The second story in this series is about a virus, that if it existed, could cause widespread infection among the general populace, more so than any virus now combined, thanks to some special characteristics it has.

General Jeffrey Landau walked into the bioweapons lab. “Good morning gentlemen,” he said to the scientists, who stood at attention at their desks.

“Good morning General,” A man walked up. He looked about forty, had a receding hairline, and wore horned rimmed glasses. “Dr. Stronholme.” He shook hands with the general. “I’m the Project Director of the Viral Warfare project. I sent you the brief about the latest developments regarding the supervirus, which you expressed interest in seeing?”

“Yes, I would love to see it.”

“Technically, you can’t see a virus, Sir,” Stronholme stifled an insubordinate giggle, “But I can show you the progress we’ve made with it. I’ll explain as we walk to the containment facility.”

“As per instructions, we’ve been developing various biological weapons as alternatives to nuclear and ballistic weaponry, conventional devices of war,” Dr. Stronholme began. “We began exploring ways of modifying a current strain of virus that could cause widespread infection quickly. There are certain factors that hamper a virus’s ability to cause an epidemic. For example, a virus cannot kill its host too quickly, otherwise the host would die before it could act as a vector to infect more hosts. Yet, it has to be strong enough to fight against the immune system of a perfectly healthy human. This is just one of the many factors we considered. Our bacteriologists and virologists have been studying epidemics and pandemics in history, such as the bubonic plague in the 17th century, SARS, and the avian and swine flu pandemics that occurred a decade ago.

“Particular to the last two outbreaks,” Stronholme continued, “we realised that a cross-species virus had a huge potential to cause widespread outbreak among people, as we come into contact with animal life, as farmers, food consumers, and when we interact with both domesticated and wild animals. But not just between two species; H1N1 only spread from pigs to other pigs and to humans, but did not transmit from human to human. If you could create a virus that was truly multiplatform – able to spread to all species of life, by acquiring genetic data of another species and evolving quickly so it can infect other species, then we would truly have a pandemic on our hands.” Stronholme chuckled.

“The reason why such an infectious virus has not emerged, is because viruses take time to evolve and assimilate new genetic code. It’s a one trick pony most of the time, unable to do other tricks. So,” the doctor paused, “We took it into our own hands to teach the virus how to infect other species.

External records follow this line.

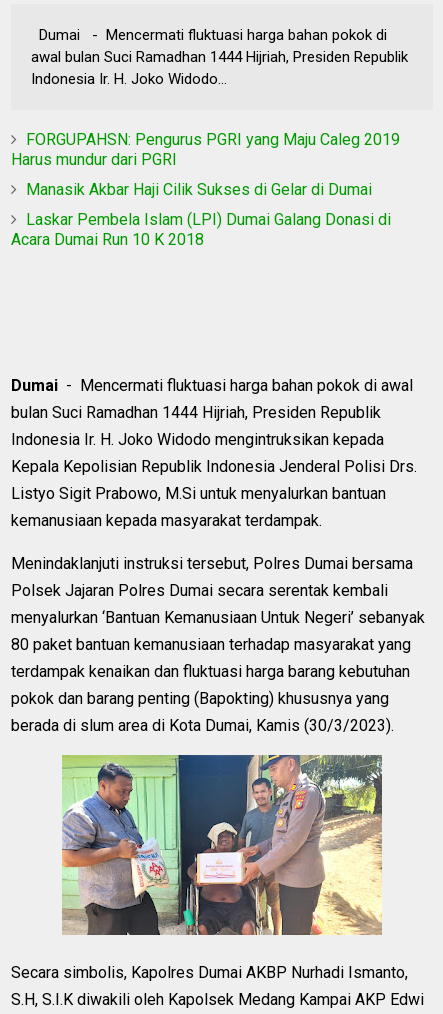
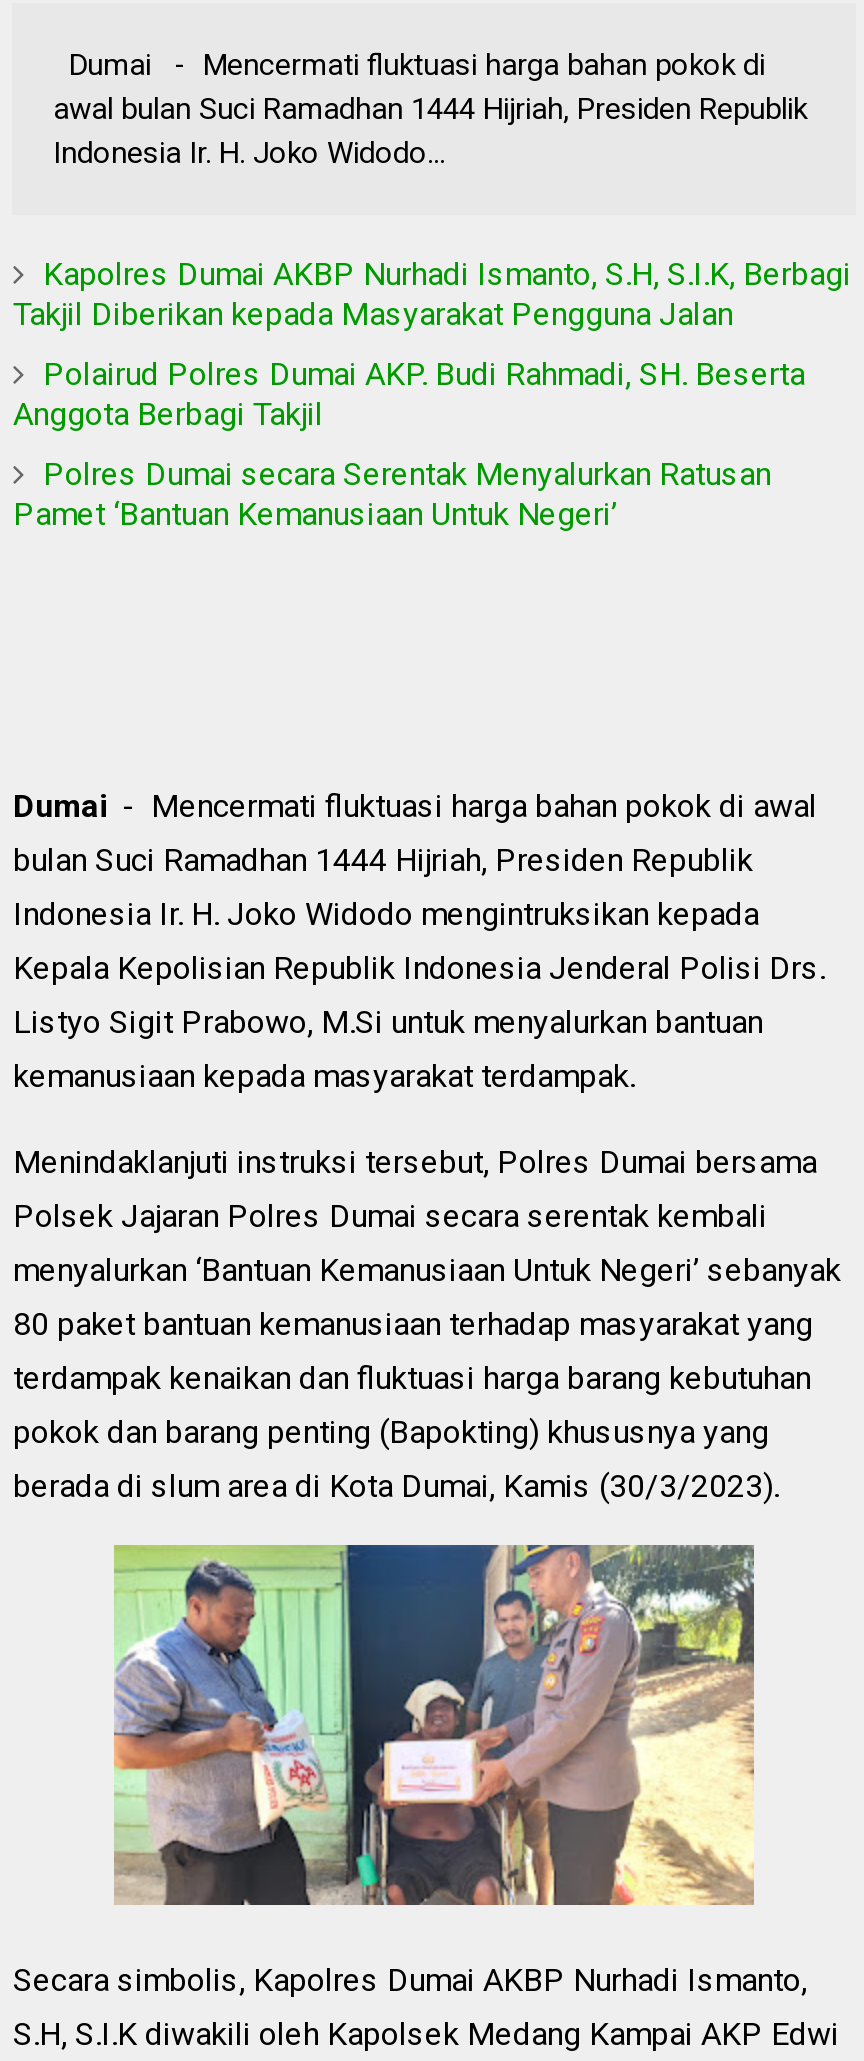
- FORGUPAHSN: Pengurus PGRI yang Maju Caleg 2019
- Harus mundur dari PGRI
+ Kapolres Dumai AKBP Nurhadi Ismanto, S.H, S.I.K, Berbagi
+ Takjil Diberikan kepada Masyarakat Pengguna Jalan

- Manasik Akbar Haji Cilik Sukses di Gelar di Dumai
+ Polairud Polres Dumai AKP. Budi Rahmadi, SH. Beserta
+ Anggota Berbagi Takjil

- Laskar Pembela Islam (LPI) Dumai Galang Donasi di
- Acara Dumai Run 10 K 2018
+ Polres Dumai secara Serentak Menyalurkan Ratusan
+ Pamet ‘Bantuan Kemanusiaan Untuk Negeri’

“So, beginning with a sample of influenza virus as our ‘student’, we force-fed it the genetic code of different species every single day. We taught it dog, we taught it cat, we taught it flies, we taught it rats.”

“How many species has it acquired so far?” Landau asked.

“Currently, twenty-one thousand,  seven hundred and sixty-three different species,” Stronholme recited from memory. “We chose the most common ones. Not only that, we imbued it with genes that encouraged adaptability and transformation, so it could easily evolve to be able to infect other species, when necessary. In short, we’ve taught it how to learn by itself as well.”

“Impressive,” said the general. “Has the virus’s capabilities been tested?”

“We experimented its ability with cross-species infection by putting all the different animals that we’ve taught it in a room. Healthy specimens. Then we injected one of the animals with the virus. Within days, they were all dead. We incinerated the entire block to prevent contamination.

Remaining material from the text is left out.